[PROVIDED RECORDS]

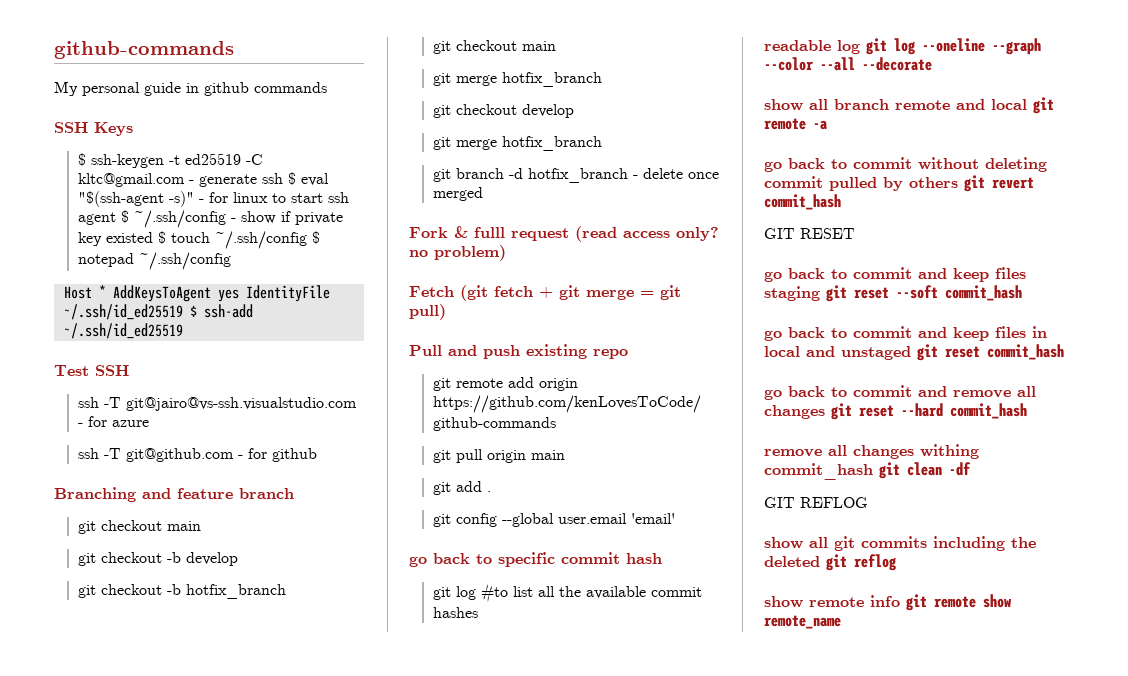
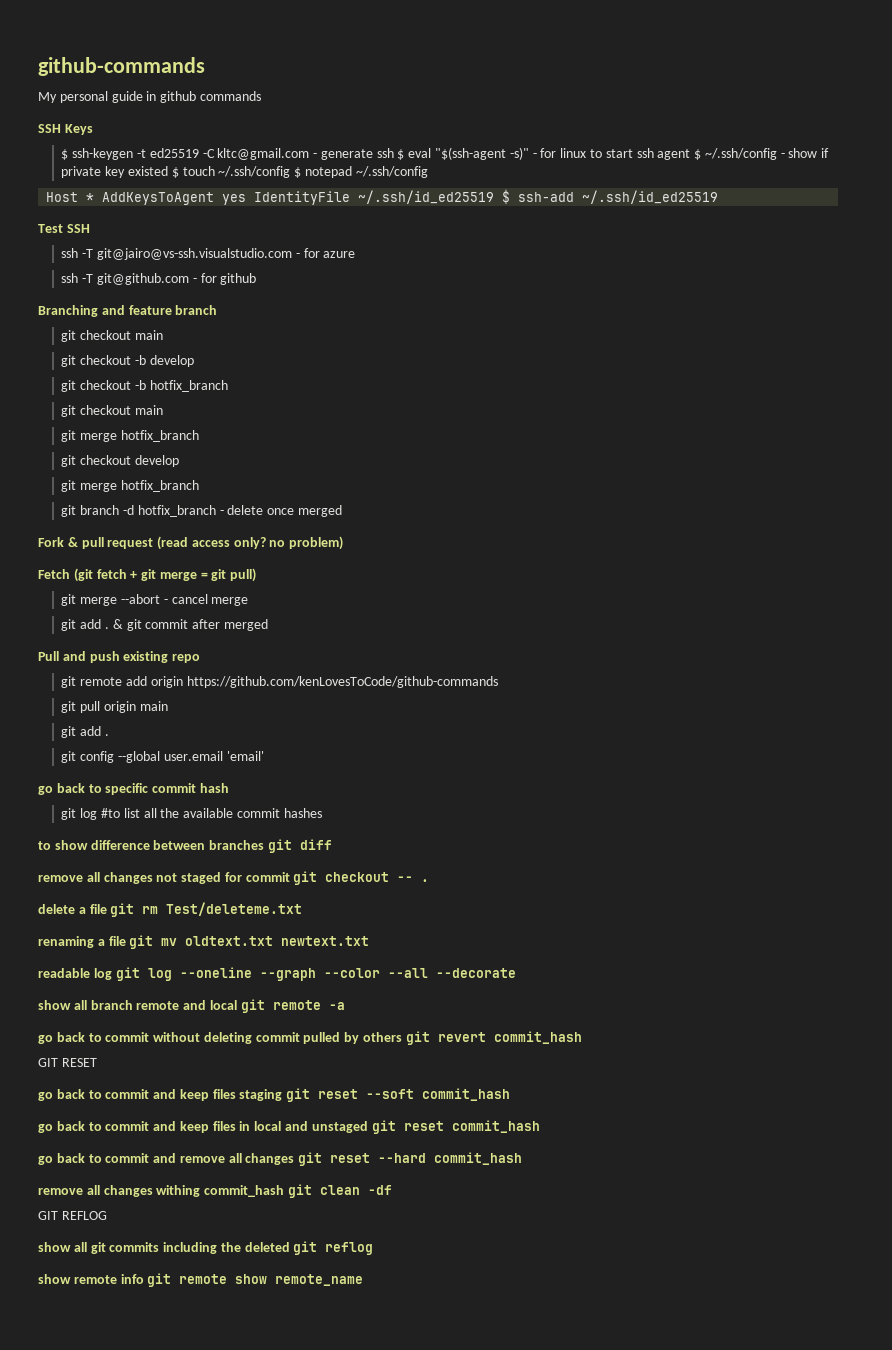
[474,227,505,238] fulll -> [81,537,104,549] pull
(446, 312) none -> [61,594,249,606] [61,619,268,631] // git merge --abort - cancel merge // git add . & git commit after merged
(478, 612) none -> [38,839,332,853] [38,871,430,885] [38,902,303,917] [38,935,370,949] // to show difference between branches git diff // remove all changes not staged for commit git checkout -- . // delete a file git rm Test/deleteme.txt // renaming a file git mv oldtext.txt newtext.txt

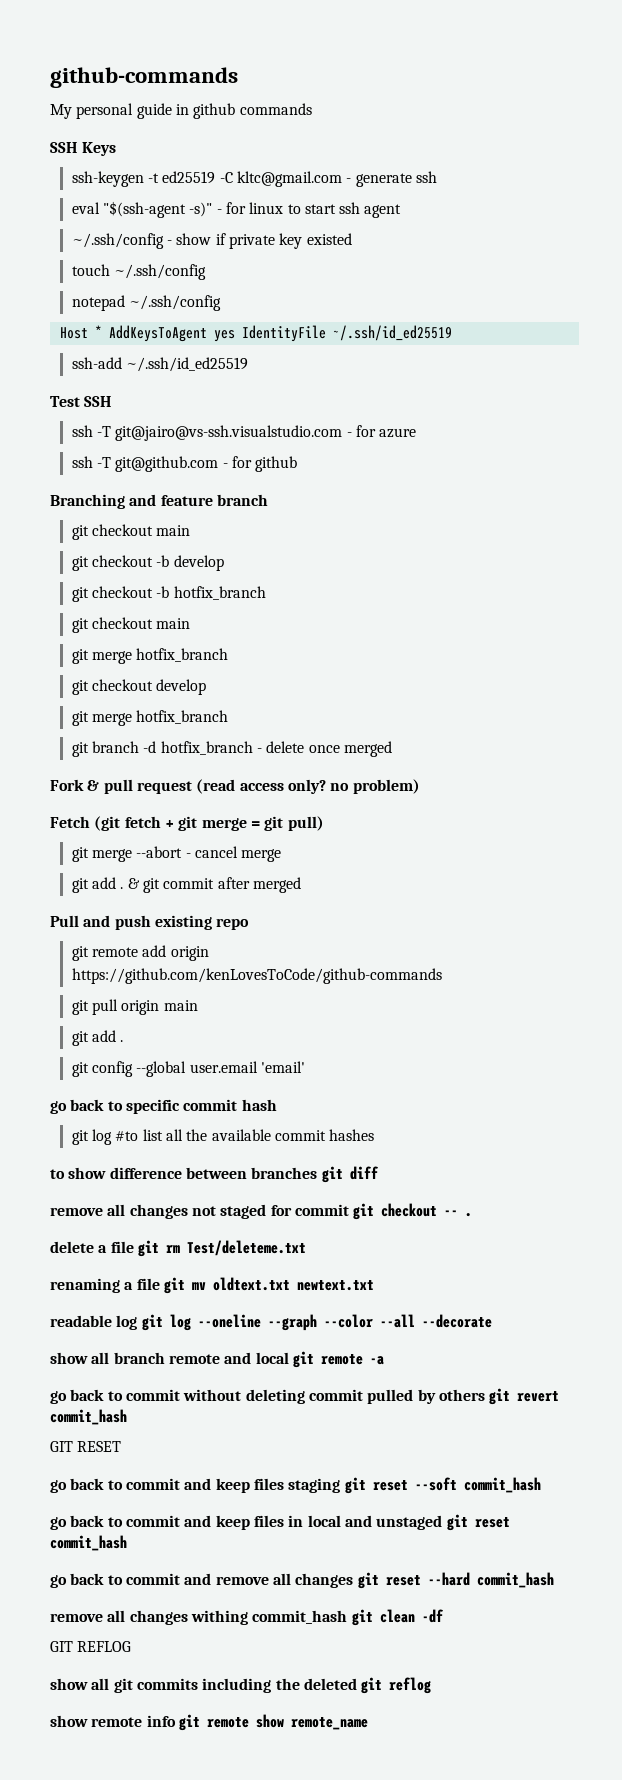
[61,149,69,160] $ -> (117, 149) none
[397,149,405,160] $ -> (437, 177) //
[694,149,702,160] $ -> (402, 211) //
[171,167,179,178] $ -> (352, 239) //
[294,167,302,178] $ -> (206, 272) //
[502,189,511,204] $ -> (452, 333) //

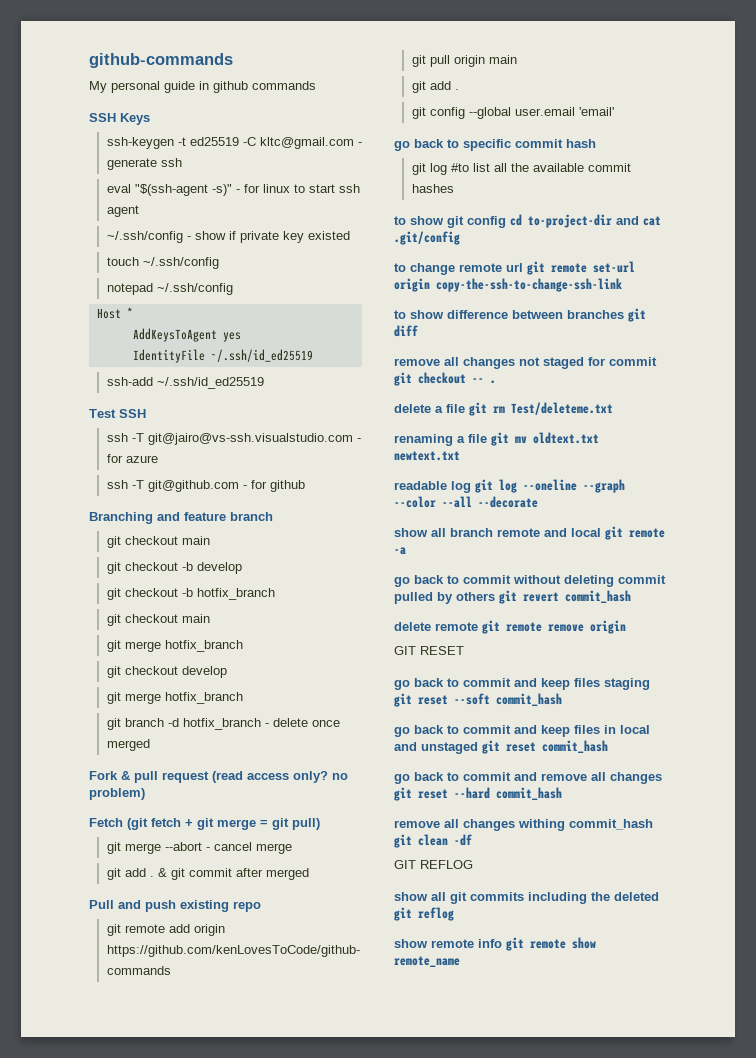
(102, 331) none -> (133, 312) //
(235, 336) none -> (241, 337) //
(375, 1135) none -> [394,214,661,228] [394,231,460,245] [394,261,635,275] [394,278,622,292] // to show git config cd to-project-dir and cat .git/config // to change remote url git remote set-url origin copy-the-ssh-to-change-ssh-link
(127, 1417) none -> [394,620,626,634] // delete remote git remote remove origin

[/PROVIDED RECORDS]

Using the entries above, write out exactly the lines from the one with "(446, 312) none" through the one with "[294,167,302,178] $ -> (206, 272) //", ends included. Leave out any pictures.

## WRITTEN SOLUTION
(446, 312) none -> [61,594,249,606] [61,619,268,631] // git merge --abort - cancel merge // git add . & git commit after merged
(478, 612) none -> [38,839,332,853] [38,871,430,885] [38,902,303,917] [38,935,370,949] // to show difference between branches git diff // remove all changes not staged for commit git checkout -- . // delete a file git rm Test/deleteme.txt // renaming a file git mv oldtext.txt newtext.txt

[61,149,69,160] $ -> (117, 149) none
[397,149,405,160] $ -> (437, 177) //
[694,149,702,160] $ -> (402, 211) //
[171,167,179,178] $ -> (352, 239) //
[294,167,302,178] $ -> (206, 272) //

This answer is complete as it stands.